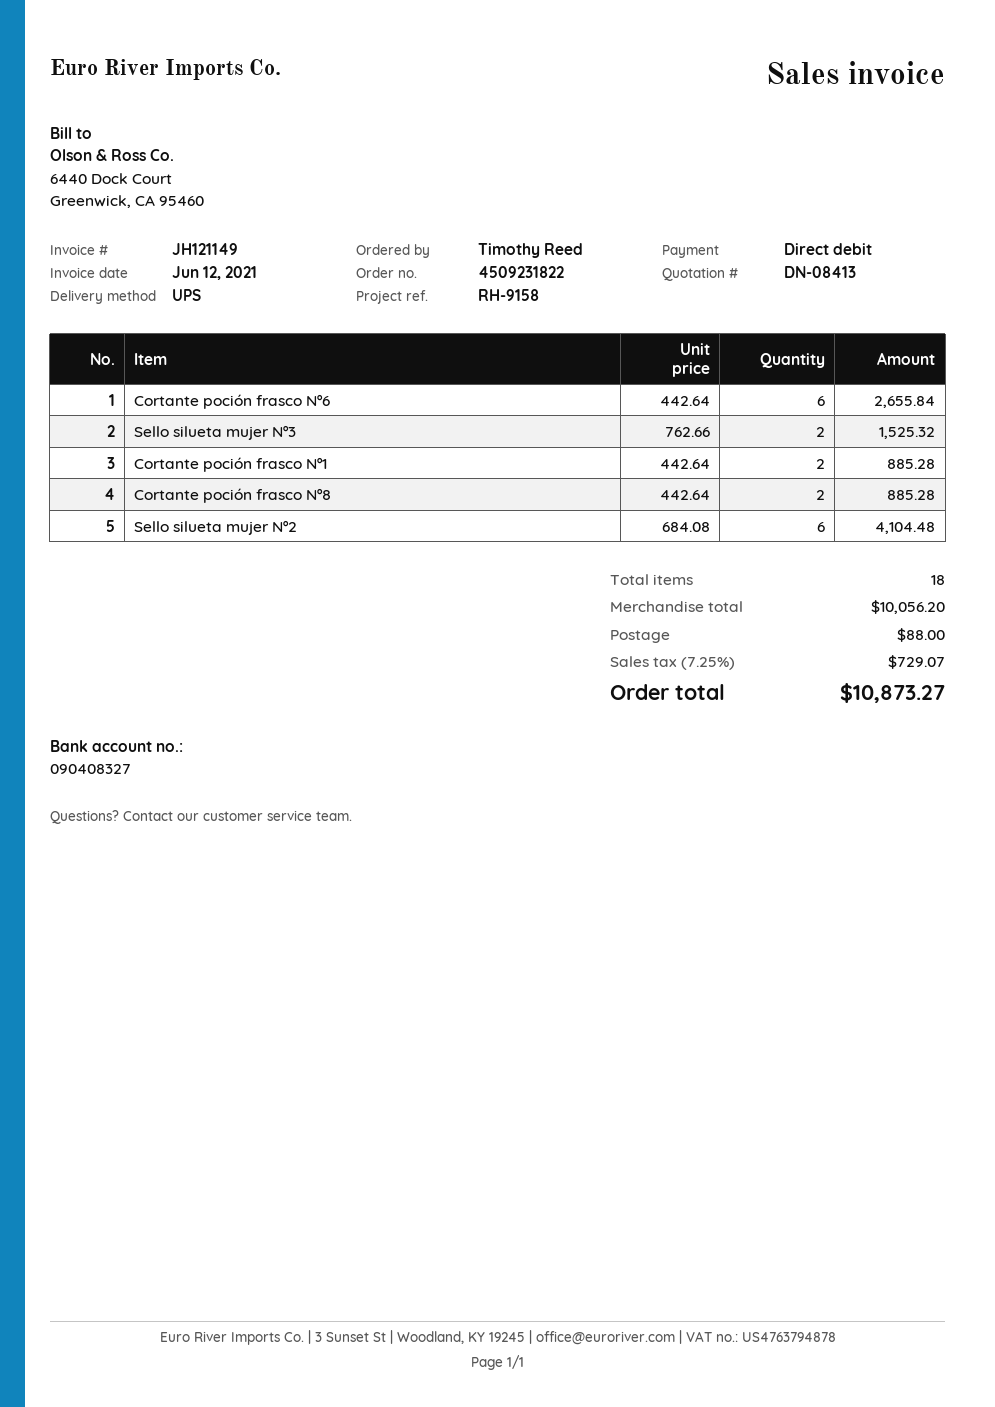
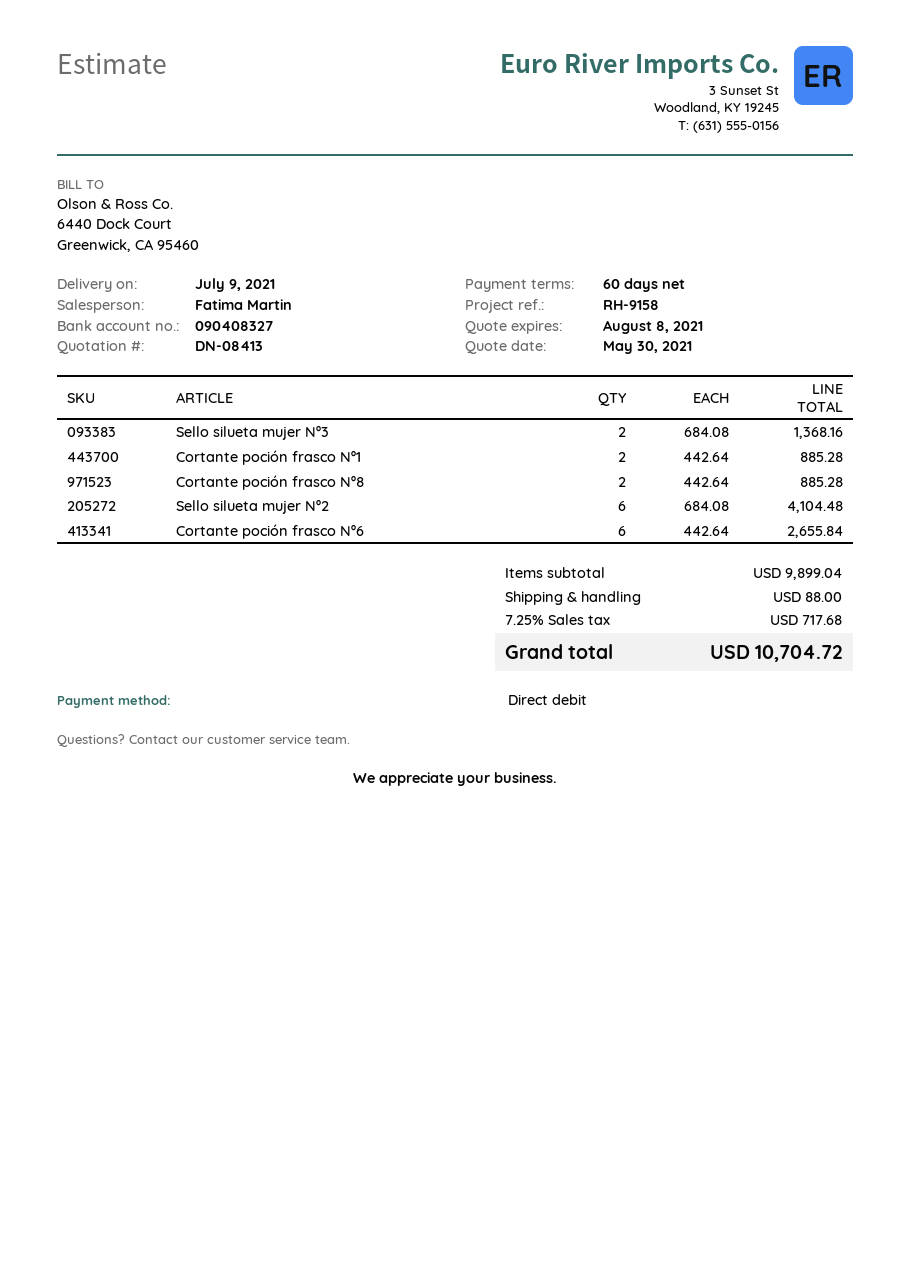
Sello silueta mujer Nº3: 2 x 762.66 = 1525.32 -> 2 x 684.08 = 1368.16
subtotal: 10056.20 -> 9899.04
tax: 7.25% = 729.07 -> 7.25% = 717.68
total: 10873.27 -> 10704.72

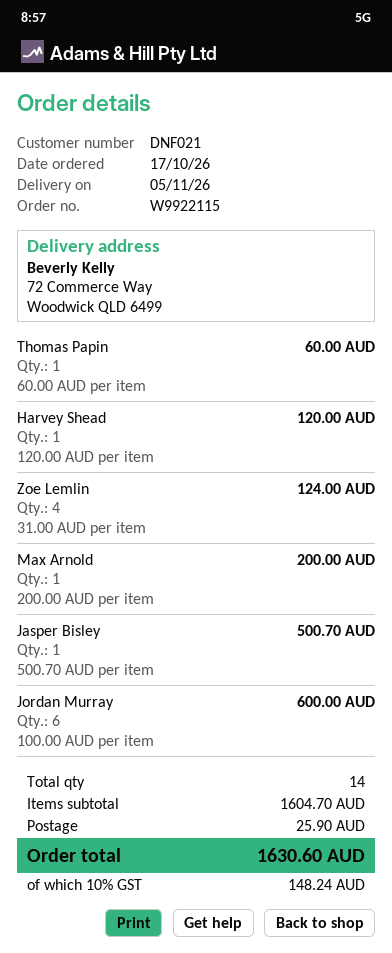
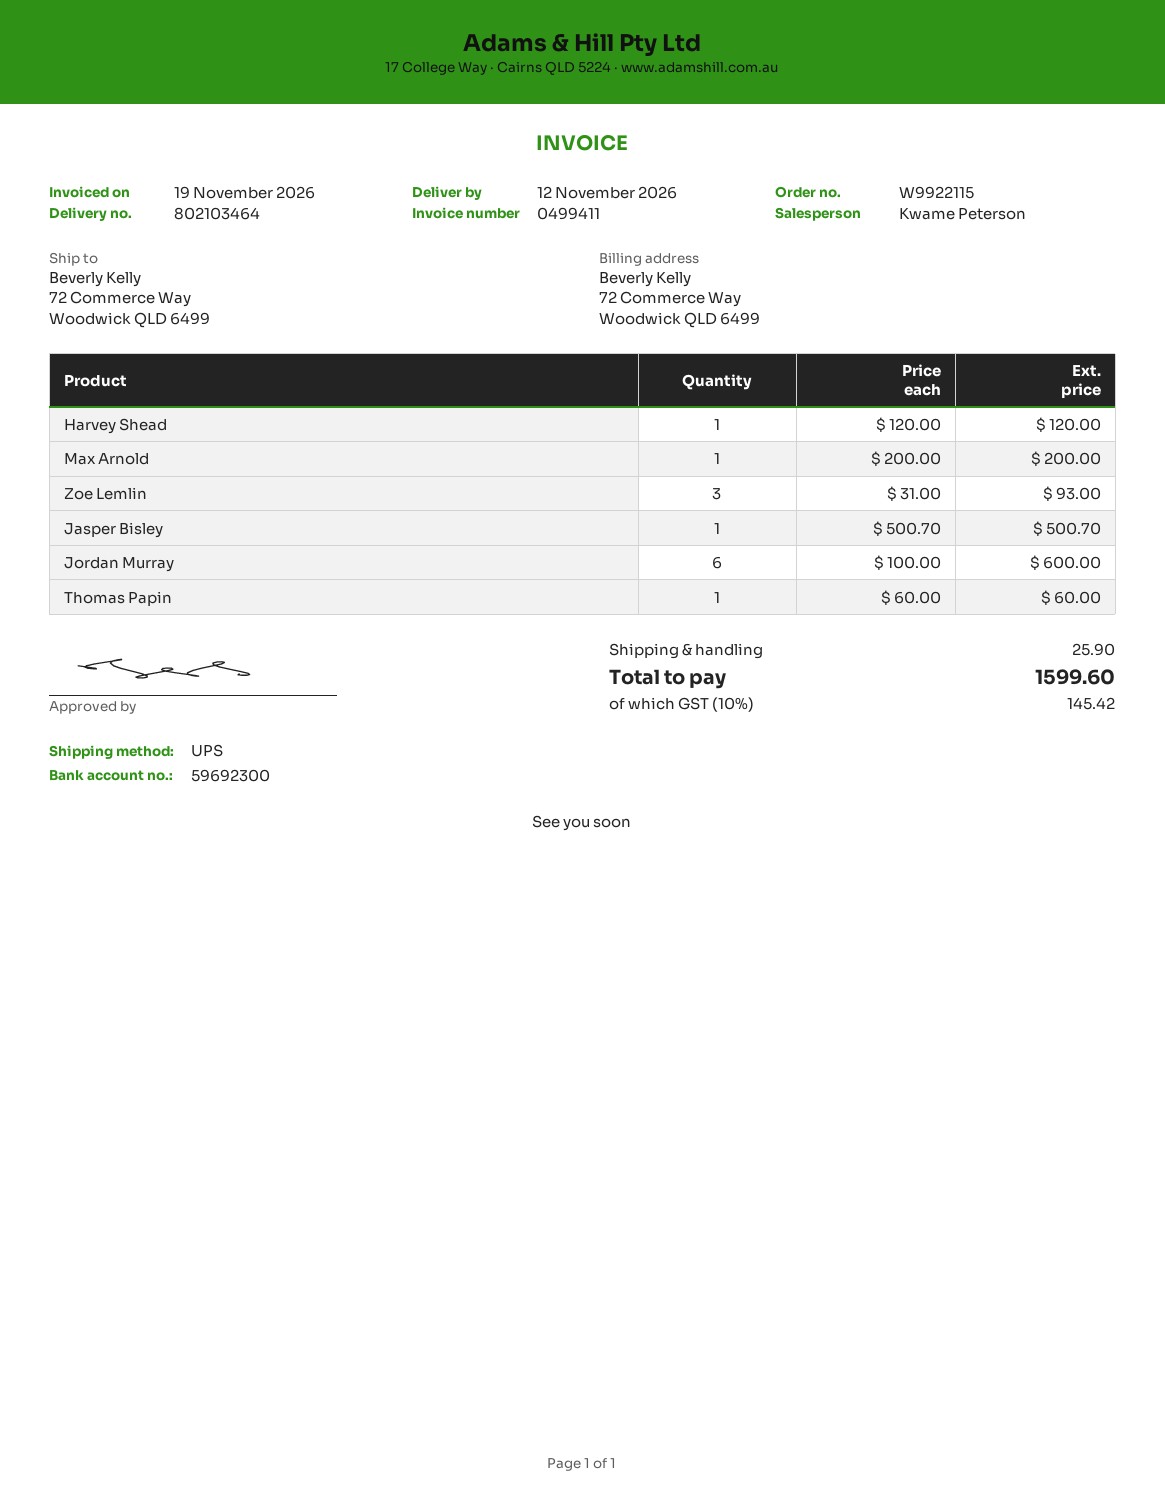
delivery date: 2026-11-05 -> 2026-11-12
Zoe Lemlin: 4 x 31.00 = 124.00 -> 3 x 31.00 = 93.00
tax: 10% = 148.24 -> 10% = 145.42
total: 1630.60 -> 1599.60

--------------------------------

Instructions to follow ▸ Would you reproduce each line of the material exactly, omitting the images?

Exercise output ▸
Sello silueta mujer Nº3: 2 x 762.66 = 1525.32 -> 2 x 684.08 = 1368.16
subtotal: 10056.20 -> 9899.04
tax: 7.25% = 729.07 -> 7.25% = 717.68
total: 10873.27 -> 10704.72

delivery date: 2026-11-05 -> 2026-11-12
Zoe Lemlin: 4 x 31.00 = 124.00 -> 3 x 31.00 = 93.00
tax: 10% = 148.24 -> 10% = 145.42
total: 1630.60 -> 1599.60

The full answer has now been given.